Migrating Existing (Good) NextCloud to new Web Server has triggered Brute-Force Protections against Floccus

[sproggit]

Which version of floccus are you using?

V5.9.1

How many bookmarks do you have, roughly?

4,419

Are you using other means to sync bookmarks in parallel to floccus?

No

Sync method

Nextcloud Bookmarks

Which browser are you using? In case you are using the phone App, specify the Android or iOS version and device please.

Firefox 150.0.0

Which version of Nextcloud Bookmarks are you using? (if relevant)

v16.1.4

Which version of Nextcloud? (if relevant)

Hub 26 Winter (33.0.2)

What kind of WebDAV server are you using? (if relevant)

NextCloud Defaults

Describe the Bug

Attempts by Floccus to synchronise with the NextCloud Bookmark app result in my client IP being "brute-force blocked" by the integrated/internal NextCloud controls.

This is a particularly unusual scenario...

I have just migrated my NextCloud instance between two Raspberry Pi computers.
Both Pi's were running Raspbian "Trixie" as their OS.

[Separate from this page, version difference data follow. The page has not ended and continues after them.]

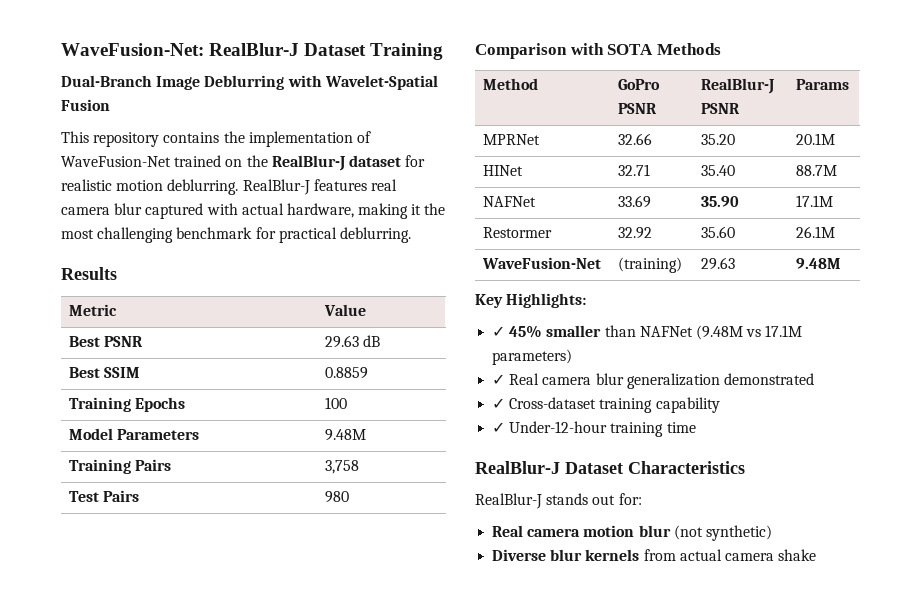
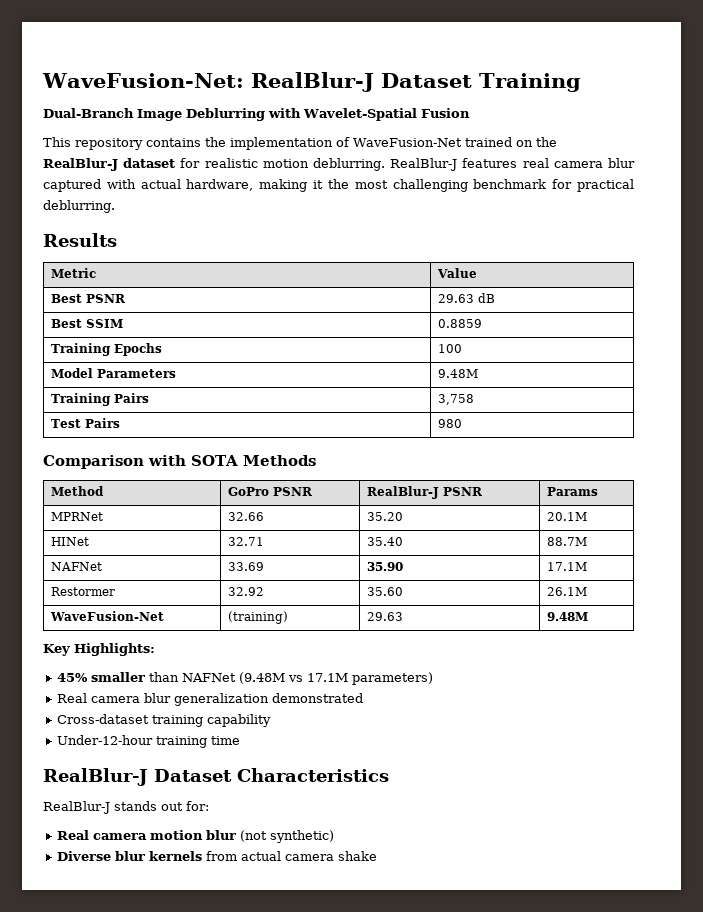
- ✓ 45% smaller than NAFNet (9.48M vs 17.1M parameters)
+ 45% smaller than NAFNet (9.48M vs 17.1M parameters)
- ✓ Real camera blur generalization demonstrated
+ Real camera blur generalization demonstrated
- ✓ Cross-dataset training capability
+ Cross-dataset training capability
- ✓ Under-12-hour training time
+ Under-12-hour training time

To minimise risks of dependency issues, I first confirmed that I was running the latest edition of NextCloud, then used the Web Installer script to perform a fresh install of Nextcloud on my destination host [different URL, obviously], then installed the same set of Apps and eliminated the handful of "Security & Setup warnings" issued by NextCloud.

When I had a good, clean installation, I followed NextCloud's own "how to move" instructions - which basically consists of creating a compressed tar file of the entire contents of the NextCloud webroot, moving it to the destination server and unpacking, then porting across the Apache2 site file and porting the IP address [I'm using Virtual IP-based virtual hosts in this setup].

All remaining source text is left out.